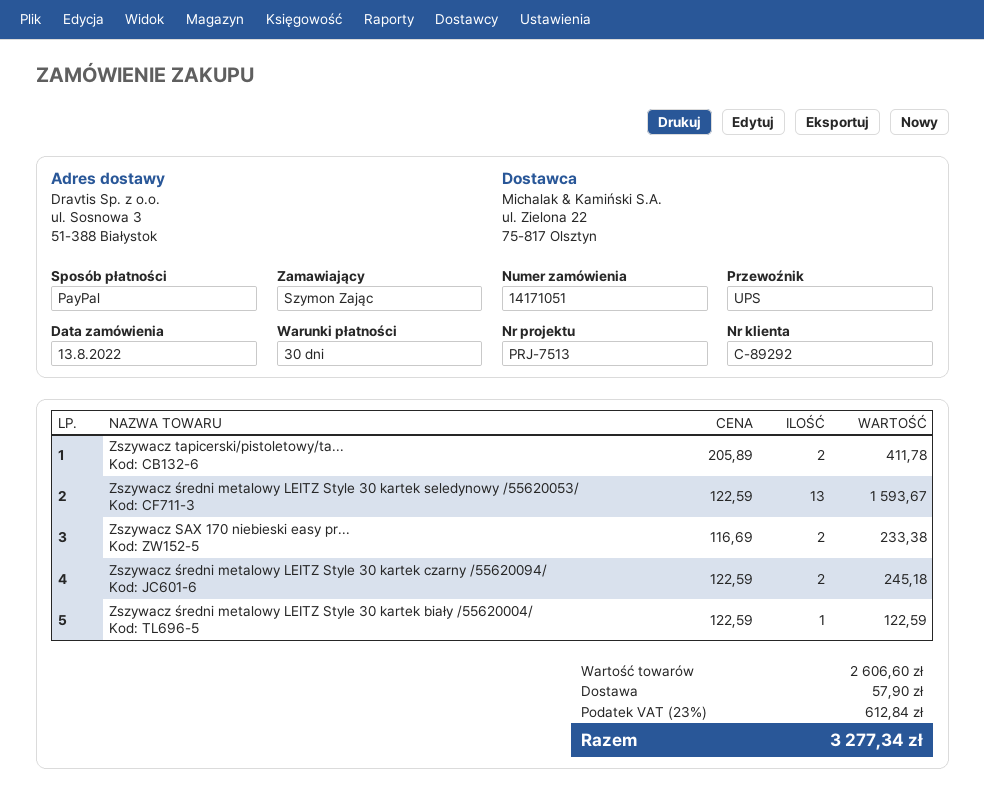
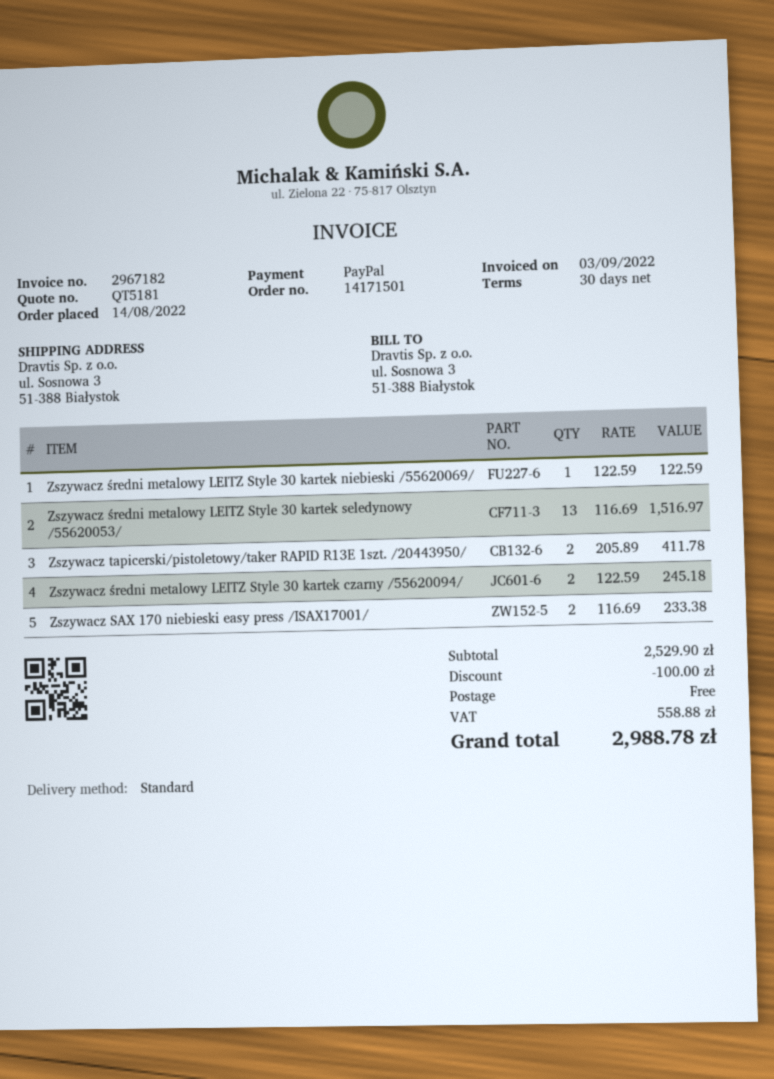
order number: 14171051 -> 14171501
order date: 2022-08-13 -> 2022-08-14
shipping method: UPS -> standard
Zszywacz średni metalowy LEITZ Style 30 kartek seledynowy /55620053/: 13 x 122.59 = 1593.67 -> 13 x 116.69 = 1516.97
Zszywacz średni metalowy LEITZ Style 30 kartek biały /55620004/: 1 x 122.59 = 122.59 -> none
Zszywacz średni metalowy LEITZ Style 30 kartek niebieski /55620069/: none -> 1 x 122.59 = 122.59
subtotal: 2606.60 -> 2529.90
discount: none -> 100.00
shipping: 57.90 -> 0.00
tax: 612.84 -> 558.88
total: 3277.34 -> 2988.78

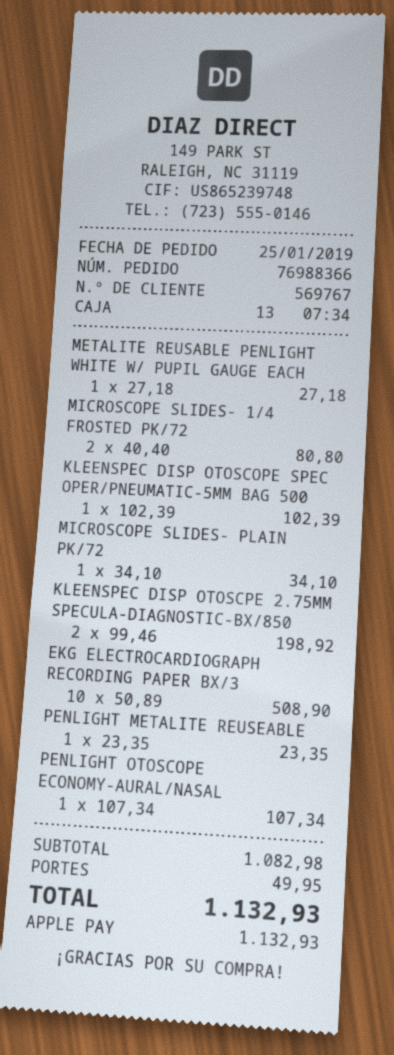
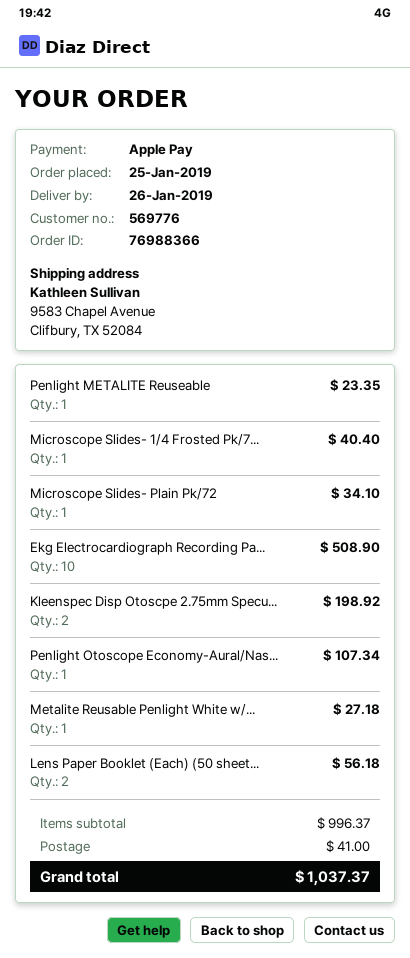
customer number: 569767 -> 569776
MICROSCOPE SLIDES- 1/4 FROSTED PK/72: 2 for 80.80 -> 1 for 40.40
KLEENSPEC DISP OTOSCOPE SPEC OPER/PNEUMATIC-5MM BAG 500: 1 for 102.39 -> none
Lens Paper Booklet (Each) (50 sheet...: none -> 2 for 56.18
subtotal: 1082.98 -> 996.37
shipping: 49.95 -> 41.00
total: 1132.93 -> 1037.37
============
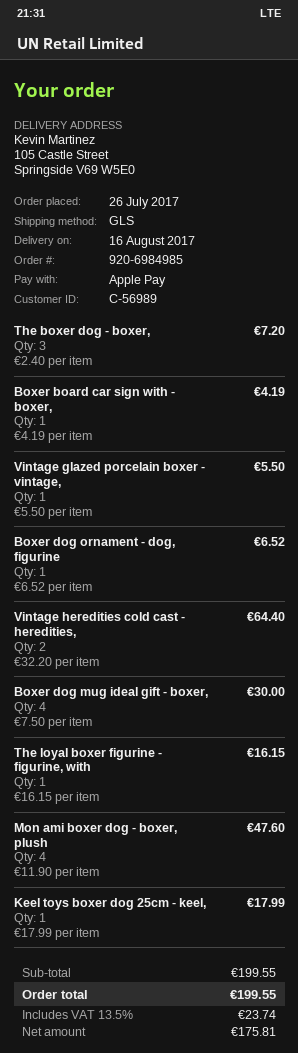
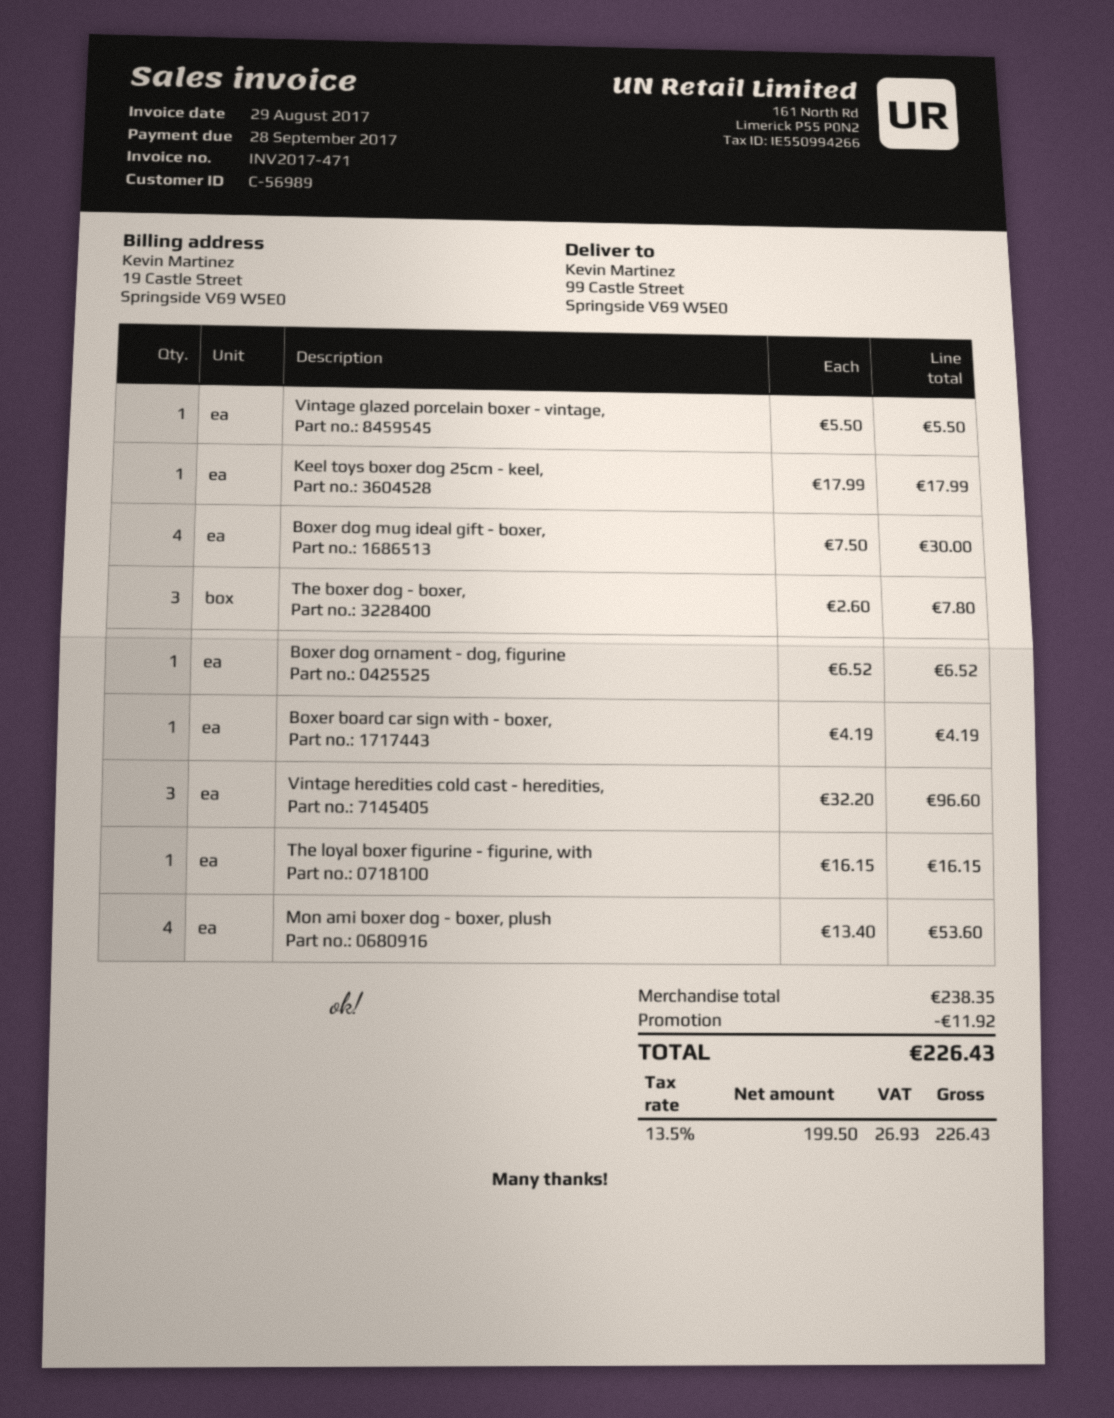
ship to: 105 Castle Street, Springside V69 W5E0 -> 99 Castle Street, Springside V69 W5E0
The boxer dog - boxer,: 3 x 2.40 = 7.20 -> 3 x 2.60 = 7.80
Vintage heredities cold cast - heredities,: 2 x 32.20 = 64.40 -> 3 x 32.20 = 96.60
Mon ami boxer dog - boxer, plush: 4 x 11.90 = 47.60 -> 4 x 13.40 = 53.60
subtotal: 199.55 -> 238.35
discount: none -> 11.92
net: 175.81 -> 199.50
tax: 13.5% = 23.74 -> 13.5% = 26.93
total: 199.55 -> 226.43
============
▸ Problem:
Would you please reproduce the entries above, starting at the line with "order number: 14171051 -> 14171501" and stopping after the line with "total: 1132.93 -> 1037.37"? Omit any pictures.

▸ Problem solution:
order number: 14171051 -> 14171501
order date: 2022-08-13 -> 2022-08-14
shipping method: UPS -> standard
Zszywacz średni metalowy LEITZ Style 30 kartek seledynowy /55620053/: 13 x 122.59 = 1593.67 -> 13 x 116.69 = 1516.97
Zszywacz średni metalowy LEITZ Style 30 kartek biały /55620004/: 1 x 122.59 = 122.59 -> none
Zszywacz średni metalowy LEITZ Style 30 kartek niebieski /55620069/: none -> 1 x 122.59 = 122.59
subtotal: 2606.60 -> 2529.90
discount: none -> 100.00
shipping: 57.90 -> 0.00
tax: 612.84 -> 558.88
total: 3277.34 -> 2988.78

customer number: 569767 -> 569776
MICROSCOPE SLIDES- 1/4 FROSTED PK/72: 2 for 80.80 -> 1 for 40.40
KLEENSPEC DISP OTOSCOPE SPEC OPER/PNEUMATIC-5MM BAG 500: 1 for 102.39 -> none
Lens Paper Booklet (Each) (50 sheet...: none -> 2 for 56.18
subtotal: 1082.98 -> 996.37
shipping: 49.95 -> 41.00
total: 1132.93 -> 1037.37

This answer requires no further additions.